SUPPLIED RECORDS>
- Opening Delimiter -
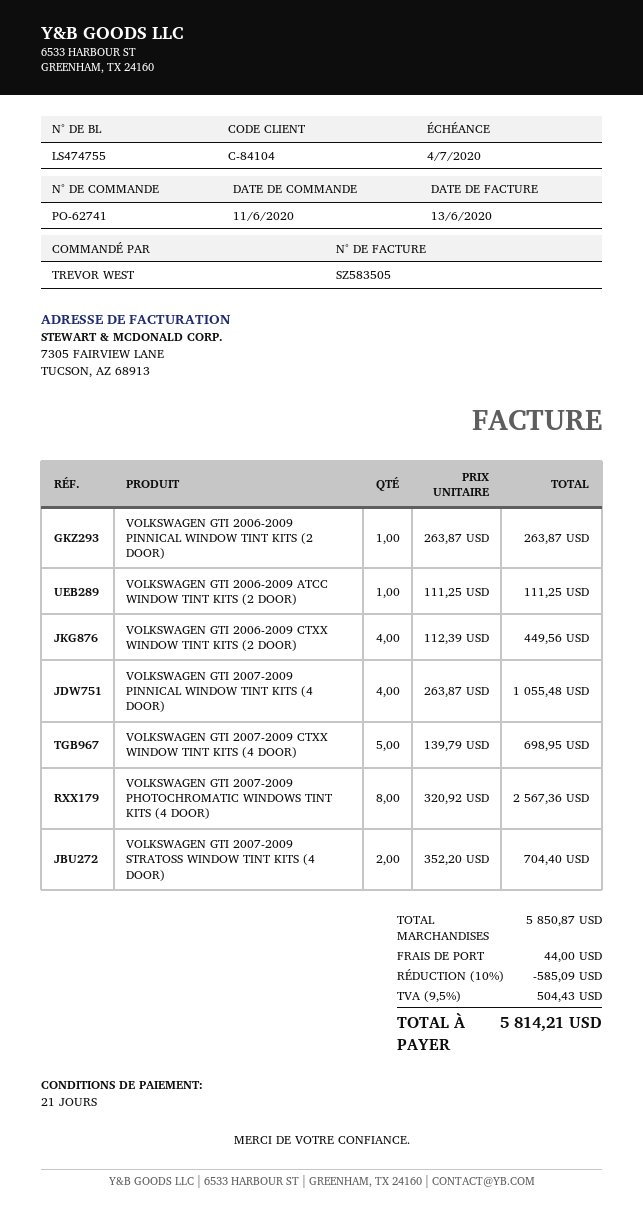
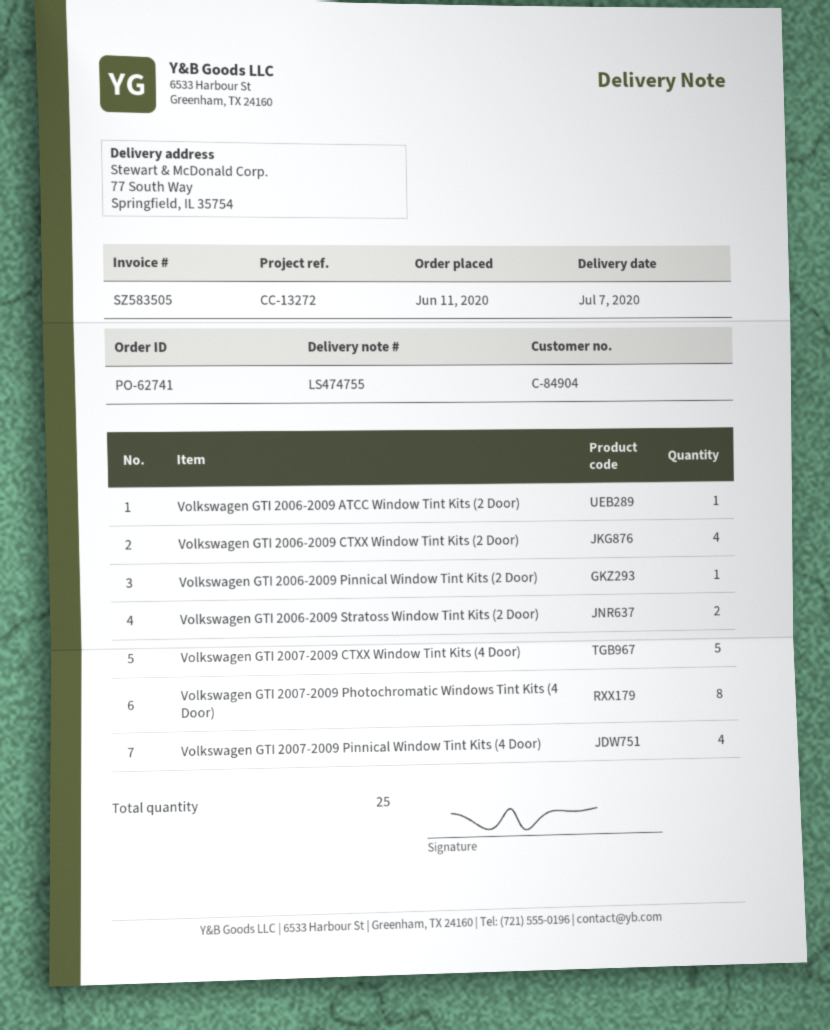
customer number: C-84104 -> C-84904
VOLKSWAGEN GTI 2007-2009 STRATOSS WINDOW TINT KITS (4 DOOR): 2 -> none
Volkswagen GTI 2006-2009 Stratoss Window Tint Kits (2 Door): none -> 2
- Closing Delimiter -
- Opening Delimiter -
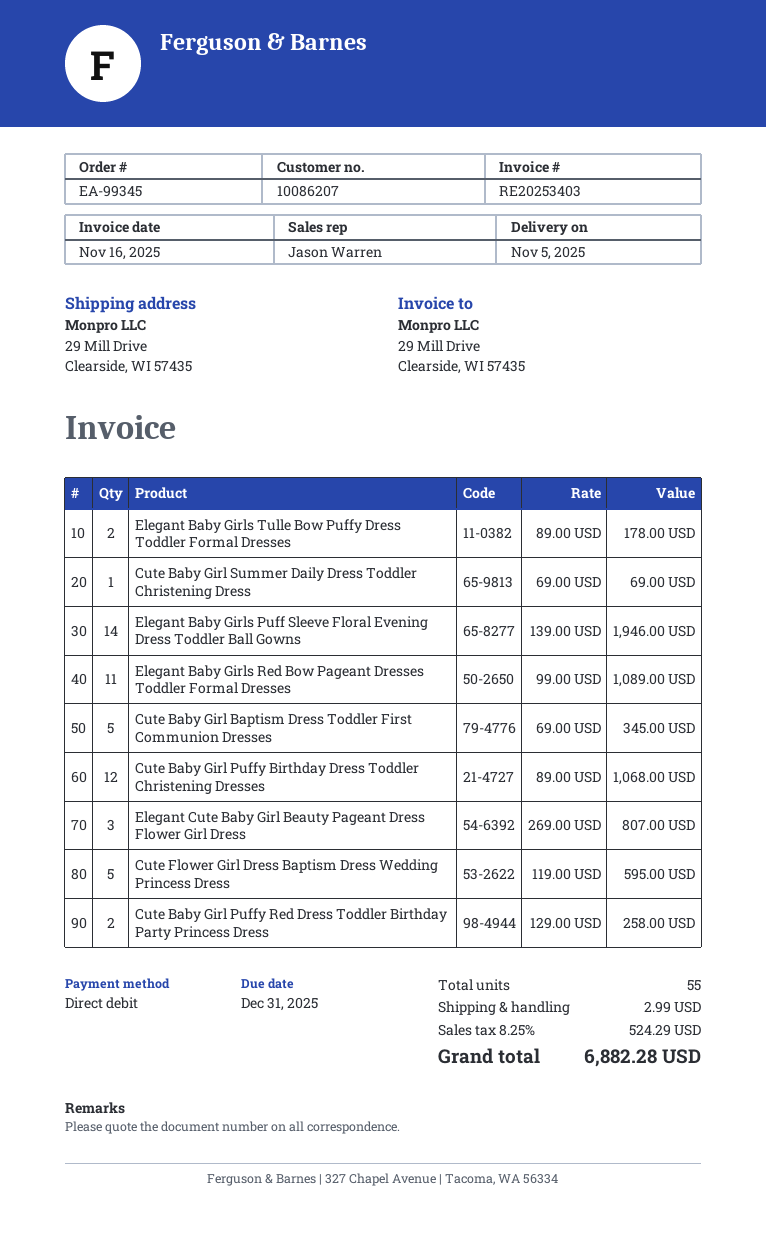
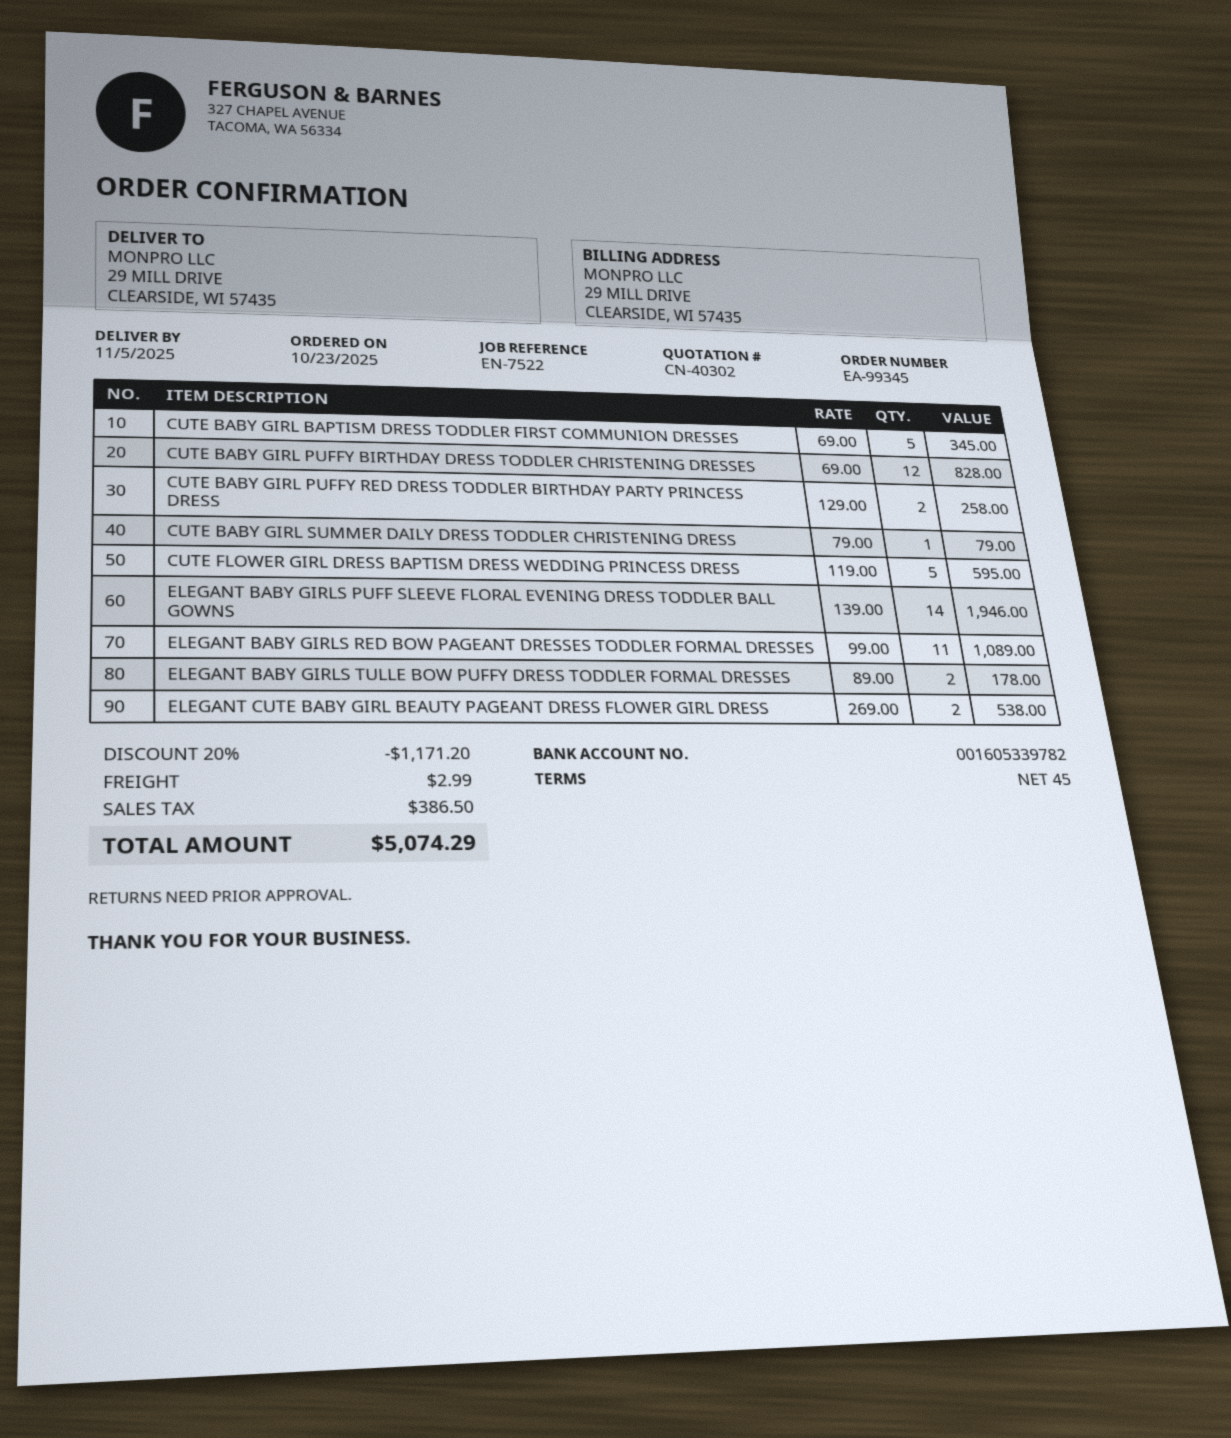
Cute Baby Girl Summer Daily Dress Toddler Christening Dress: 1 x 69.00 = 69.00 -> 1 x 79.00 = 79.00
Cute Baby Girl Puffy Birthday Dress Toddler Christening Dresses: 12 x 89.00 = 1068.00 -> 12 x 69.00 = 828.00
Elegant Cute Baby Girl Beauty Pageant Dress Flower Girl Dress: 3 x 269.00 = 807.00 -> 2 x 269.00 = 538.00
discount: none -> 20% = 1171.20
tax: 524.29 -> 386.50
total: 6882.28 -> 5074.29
- Closing Delimiter -
EXERCISE REQUIREMENTS> All lines in the data above from the one with "Cute Baby Girl Summer" through the one with "total: 6882.28 -> 5074.29" must be repeated exactly, and no others.

RESULT>
Cute Baby Girl Summer Daily Dress Toddler Christening Dress: 1 x 69.00 = 69.00 -> 1 x 79.00 = 79.00
Cute Baby Girl Puffy Birthday Dress Toddler Christening Dresses: 12 x 89.00 = 1068.00 -> 12 x 69.00 = 828.00
Elegant Cute Baby Girl Beauty Pageant Dress Flower Girl Dress: 3 x 269.00 = 807.00 -> 2 x 269.00 = 538.00
discount: none -> 20% = 1171.20
tax: 524.29 -> 386.50
total: 6882.28 -> 5074.29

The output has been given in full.